*** The Woman in Black (2011)
The Woman in Black is a good old-fashioned Gothic horror from a throwback studio, Hammer Film Productions, a company that I thought had closed up shop decades ago. The film, in the capable hands of director James Watkins (Eden Lake) and scriptwriter Jane Goldman (adapting a 1983 novel by Susan Hill), is a solid example of well-defined, engaging storytelling. There are plenty of ghostly scares and an effectively-chilling atmosphere throughout. Daniel Radcliffe, playing lawyer and widower Arthur Kipps turns in a nice performance and is beginning to distance himself from his Harry Potter mill stone. The always reliable Ciaran Hinds adds to the quality of the production as Sam Daily, a local landowner who befriends Kipps upon his arrival in the abundantly creepy village of Crythin Gifford.
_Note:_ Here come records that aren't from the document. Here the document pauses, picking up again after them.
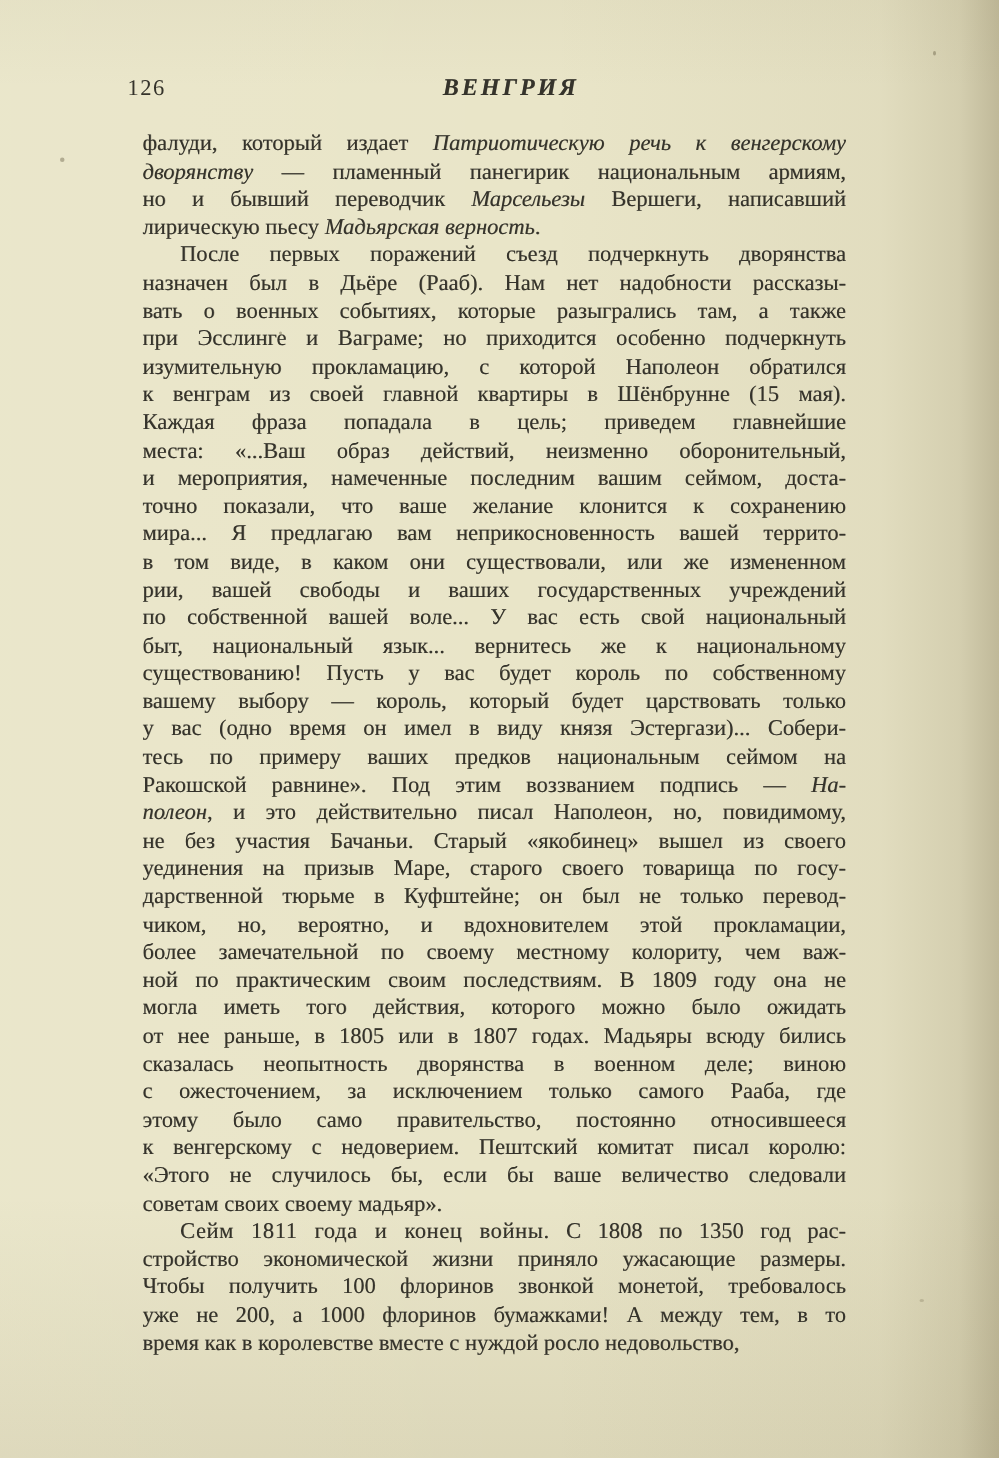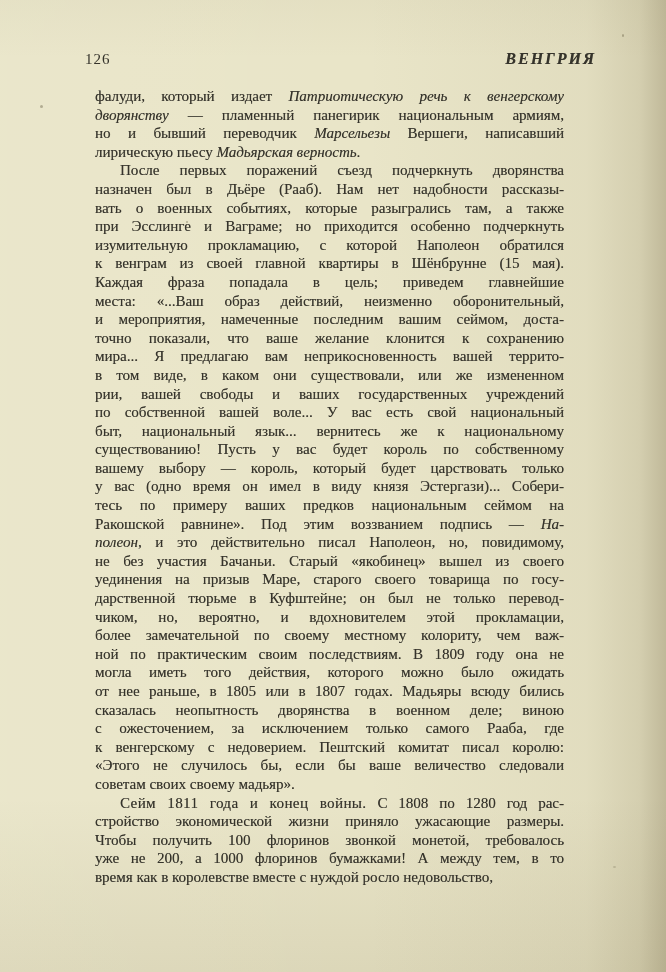--- a/index.html
+++ b/index.html
@@ -22,21 +22,21 @@
   .page-head-row {
     position: absolute; top: 50px; left: 85px; right: 70px;
     height: 22px;
   }
   .page-number {
     position: absolute; left: 0; top: 1px;
     font-size: 15px; letter-spacing: 1px;
   }
   .running-head {
     position: absolute; left: 0; right: 0; top: 0;
-    text-align: right;
+    text-align: center;
     font-style: italic;
     font-weight: bold;
     font-size: 16px;
     letter-spacing: 2px;
     text-shadow: 0.2px 0.2px 0 rgba(53,51,43,0.55);
   }
   .text-block {
     position: absolute; top: 87px; left: 95px;
     width: 469px;
     font-size: 15px;
@@ -102,24 +102,25 @@
     <div class="line"><span>не без участия Бачаньи. Старый «якобинец» вышел из своего</span></div>
     <div class="line"><span>уединения на призыв Маре, старого своего товарища по госу-</span></div>
     <div class="line"><span>дарственной тюрьме в Куфштейне; он был не только перевод-</span></div>
     <div class="line"><span>чиком, но, вероятно, и вдохновителем этой прокламации,</span></div>
     <div class="line"><span>более замечательной по своему местному колориту, чем важ-</span></div>
     <div class="line"><span>ной по практическим своим последствиям. В 1809 году она не</span></div>
     <div class="line"><span>могла иметь того действия, которого можно было ожидать</span></div>
     <div class="line"><span>от нее раньше, в 1805 или в 1807 годах. Мадьяры всюду бились</span></div>
     <div class="line"><span>сказалась неопытность дворянства в военном деле; виною</span></div>
     <div class="line"><span>с ожесточением, за исключением только самого Рааба, где</span></div>
+    <div class="line"><span>этому было само правительство, постоянно относившееся</span></div>
     <div class="line"><span>к венгерскому с недоверием. Пештский комитат писал королю:</span></div>
     <div class="line"><span>«Этого не случилось бы, если бы ваше величество следовали</span></div>
     <div class="line last"><span>советам своих своему мадьяр».</span></div>
-    <div class="line indent"><span class="bd">Сейм 1811 года и конец войны.</span><span> С 1808 по 1280 год рас-</span></div>
+    <div class="line indent"><span class="bd">Сейм 1811 года и конец войны.</span><span> С 1808 по 1350 год рас-</span></div>
     <div class="line"><span>стройство экономической жизни приняло ужасающие размеры.</span></div>
     <div class="line"><span>Чтобы получить 100 флоринов звонкой монетой, требовалось</span></div>
     <div class="line"><span>уже не 200, а 1000 флоринов бумажками! А между тем, в то</span></div>
     <div class="line last"><span>время как в королевстве вместе с нуждой росло недовольство,</span></div>
   </div>
 
 <span class="speck s1"></span>
 <span class="speck s2"></span>
 <span class="speck s3"></span>
 <span class="speck s4"></span>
Janet McTeer, playing Sam Daily’s wife, is also excellent, but doesn’t get enough screen time in an underwritten role.
The Woman in Black isn’t gory or sadistic like most modern horrors are, it’s jumpy and fun like a traditional ghost story should be. The jolts sometimes come when you least expect them creating a nice tension throughout and the imagery is often frightening, from the eerie and isolated Eel Marsh House, where most of the action unfolds, to the bizarre and terrifying Edwardian toys that litter the nursery and wouldn’t stop watching me. The production designers absolutely nail the look of the period and the sound design is top notch as well.
Despite an overly melodramatic final scene, The Woman in Black remains an atmospheric, engaging and well-written movie that will likely stay with you after the lights go out – just the way a good ghost story should.
Post script….. I find it interesting that Hammer, a studio that rose to fame spicing things up in the ’60s and ’70s by adding sex, violence and buckets of theatrical blood to the horror genre, has seen fit to go the other direction with this film, returning to the original Gothic tradition that underpinned the genre in decades past. Swimming against the current seems to be in their blood… if you’ll excuse the cliche.